> _What the task asks_
Only the lines from the top of the data through the line with "font-weight: bold ->" should be repeated, each exactly as written.

[Extracted records]
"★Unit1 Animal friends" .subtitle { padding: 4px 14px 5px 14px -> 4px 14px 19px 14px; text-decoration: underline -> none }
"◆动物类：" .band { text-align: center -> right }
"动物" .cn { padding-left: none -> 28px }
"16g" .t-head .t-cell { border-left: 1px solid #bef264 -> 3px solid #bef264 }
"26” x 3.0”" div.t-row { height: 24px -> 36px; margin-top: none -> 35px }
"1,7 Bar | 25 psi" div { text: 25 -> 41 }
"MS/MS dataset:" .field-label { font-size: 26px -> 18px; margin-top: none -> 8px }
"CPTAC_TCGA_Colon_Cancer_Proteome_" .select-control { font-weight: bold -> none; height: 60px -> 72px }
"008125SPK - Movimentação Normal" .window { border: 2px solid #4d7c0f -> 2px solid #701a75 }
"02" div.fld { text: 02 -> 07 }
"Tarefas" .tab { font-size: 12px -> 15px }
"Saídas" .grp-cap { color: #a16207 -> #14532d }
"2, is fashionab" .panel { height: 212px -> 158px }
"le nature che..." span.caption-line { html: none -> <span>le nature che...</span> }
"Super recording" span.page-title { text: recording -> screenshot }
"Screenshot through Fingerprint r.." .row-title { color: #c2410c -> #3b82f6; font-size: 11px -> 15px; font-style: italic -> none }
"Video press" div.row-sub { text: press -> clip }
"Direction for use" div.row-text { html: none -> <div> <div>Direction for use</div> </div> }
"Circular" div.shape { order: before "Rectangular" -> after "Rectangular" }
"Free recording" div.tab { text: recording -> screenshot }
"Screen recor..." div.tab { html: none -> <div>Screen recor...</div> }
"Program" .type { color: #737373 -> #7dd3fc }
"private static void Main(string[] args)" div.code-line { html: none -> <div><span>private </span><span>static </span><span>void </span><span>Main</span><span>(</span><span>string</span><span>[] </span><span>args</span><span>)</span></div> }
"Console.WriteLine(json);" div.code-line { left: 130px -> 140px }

> _Response to this task_
"★Unit1 Animal friends" .subtitle { padding: 4px 14px 5px 14px -> 4px 14px 19px 14px; text-decoration: underline -> none }
"◆动物类：" .band { text-align: center -> right }
"动物" .cn { padding-left: none -> 28px }
"16g" .t-head .t-cell { border-left: 1px solid #bef264 -> 3px solid #bef264 }
"26” x 3.0”" div.t-row { height: 24px -> 36px; margin-top: none -> 35px }
"1,7 Bar | 25 psi" div { text: 25 -> 41 }
"MS/MS dataset:" .field-label { font-size: 26px -> 18px; margin-top: none -> 8px }
"CPTAC_TCGA_Colon_Cancer_Proteome_" .select-control { font-weight: bold -> none; height: 60px -> 72px }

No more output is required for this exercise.